There are two parameters in Quantify to reference (Figure 1):

Flow Documentation > Quantify to reference (Partek E/M) > quantify_to_ref_dialog.png

Min coverage: will filter out any features (sequence names) that have fewer reads across all samples than the value specified

Strict paired-end compatibility: this only affects paired end data. When it is checked, only reads that have two ends aligned to the same feature will be counted. Otherwise, reads will still be counted as exonic compatible reads even if the mate is not compatible with the feature

During quantification:

We scan through each of the BAM files and find all the transcripts that meet the minimum coverage threshold.
With those transcripts, we "create" an annotation file that has the transcript name as the sequence name and the Gene ID and the Transcript ID have the same transcript name.
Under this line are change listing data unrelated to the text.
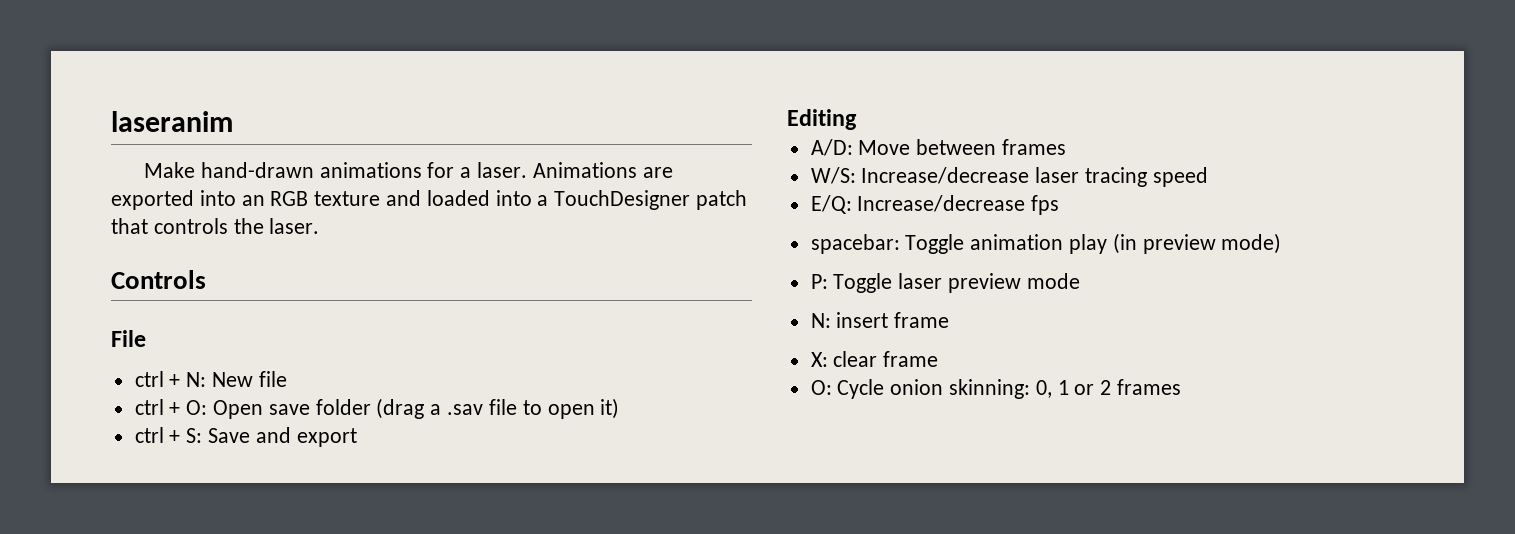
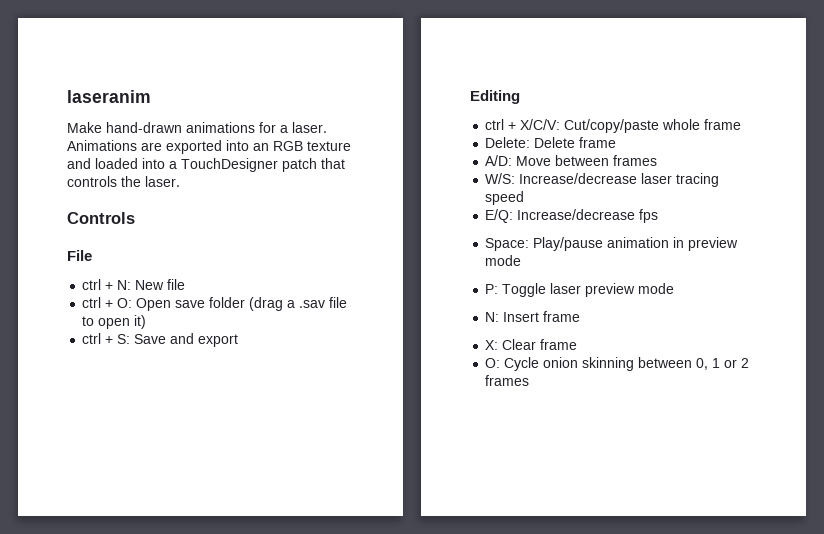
+ ctrl + X/C/V: Cut/copy/paste whole frame
+ Delete: Delete frame
- spacebar: Toggle animation play (in preview mode)
+ Space: Play/pause animation in preview mode
- N: insert frame
+ N: Insert frame
- X: clear frame
+ X: Clear frame
- O: Cycle onion skinning: 0, 1 or 2 frames
+ O: Cycle onion skinning between 0, 1 or 2 frames

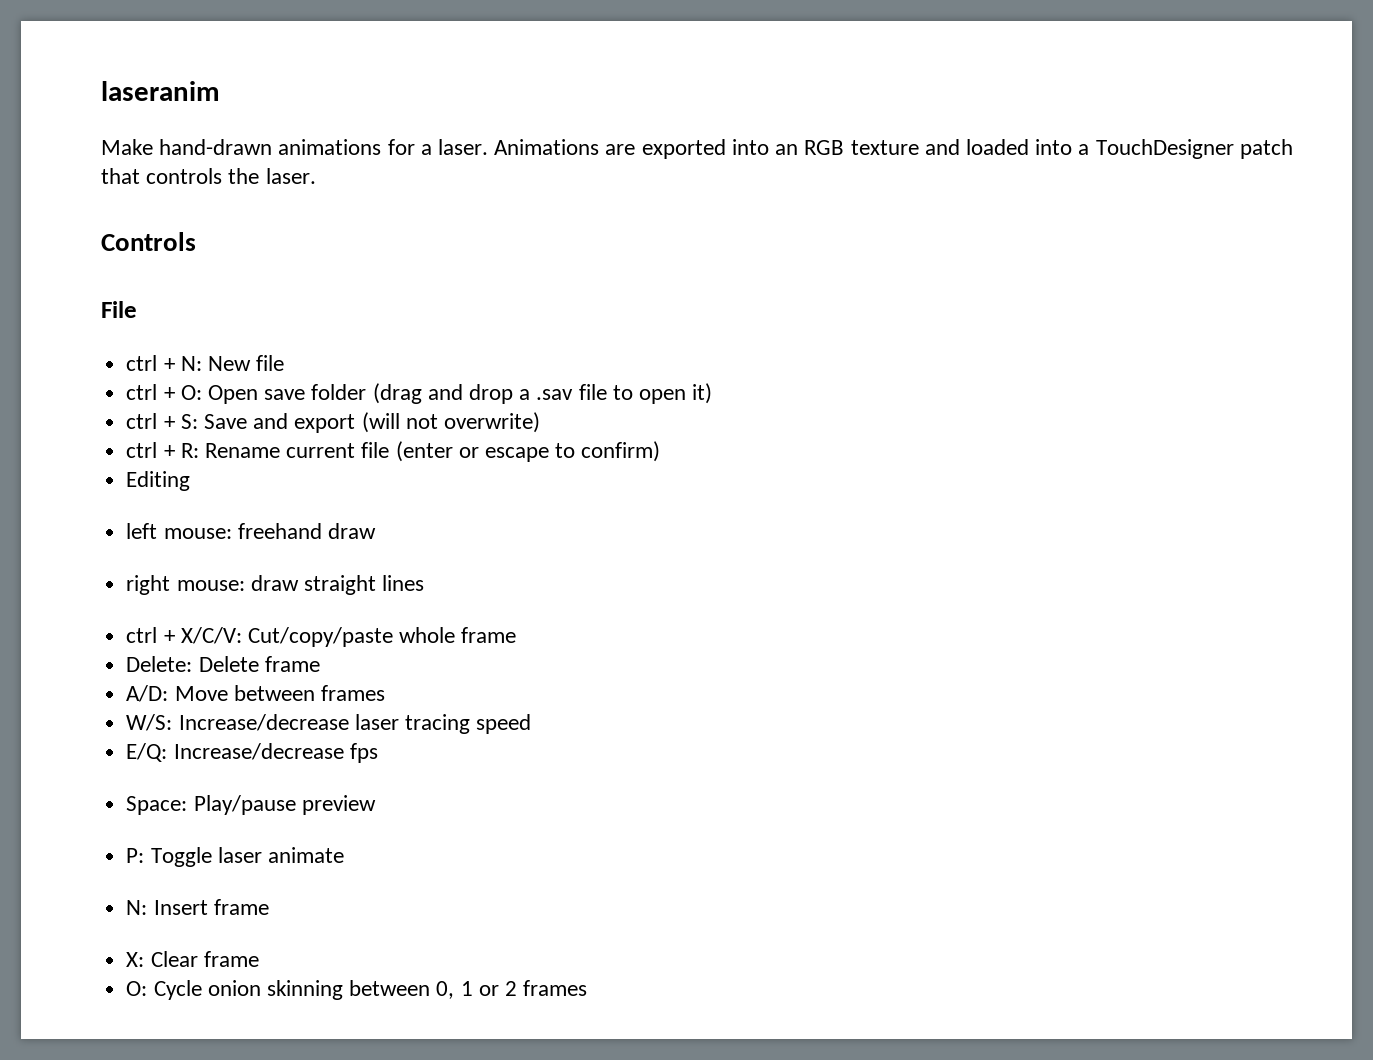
- ctrl + O: Open save folder (drag a .sav file to open it)
+ ctrl + O: Open save folder (drag and drop a .sav file to open it)
- ctrl + S: Save and export
+ ctrl + S: Save and export (will not overwrite)
+ ctrl + R: Rename current file (enter or escape to confirm)
  Editing
+ left mouse: freehand draw
+ right mouse: draw straight lines
- Space: Play/pause animation in preview mode
+ Space: Play/pause preview
- P: Toggle laser preview mode
+ P: Toggle laser animate

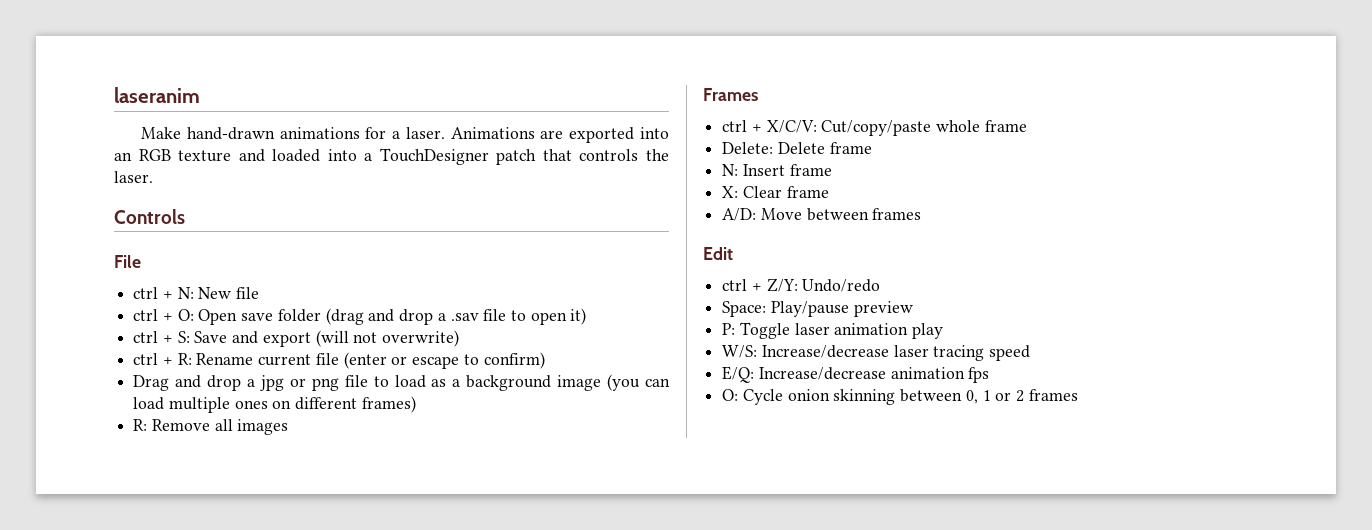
- Editing
- left mouse: freehand draw
- right mouse: draw straight lines
+ Drag and drop a jpg or png file to load as a background image (you can load multiple ones on different frames)
+ R: Remove all images
+ Frames
+ N: Insert frame
+ X: Clear frame
  A/D: Move between frames
+ Edit
+ ctrl + Z/Y: Undo/redo
+ Space: Play/pause preview
+ P: Toggle laser animation play
- E/Q: Increase/decrease fps
+ E/Q: Increase/decrease animation fps
- Space: Play/pause preview
- P: Toggle laser animate
- N: Insert frame
- X: Clear frame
The start position is 1 and the end position is the length of the transcript.
Effectively, what the annotation file does is filter out the low coverage transcripts.
Since we don't know where the transcripts are in the genome, chromosome view will display only one transcript at a time (i.e., the transcript names are treated like "chromosomes").

The output data node will display a similar Task report as the Quantify to annotation model task.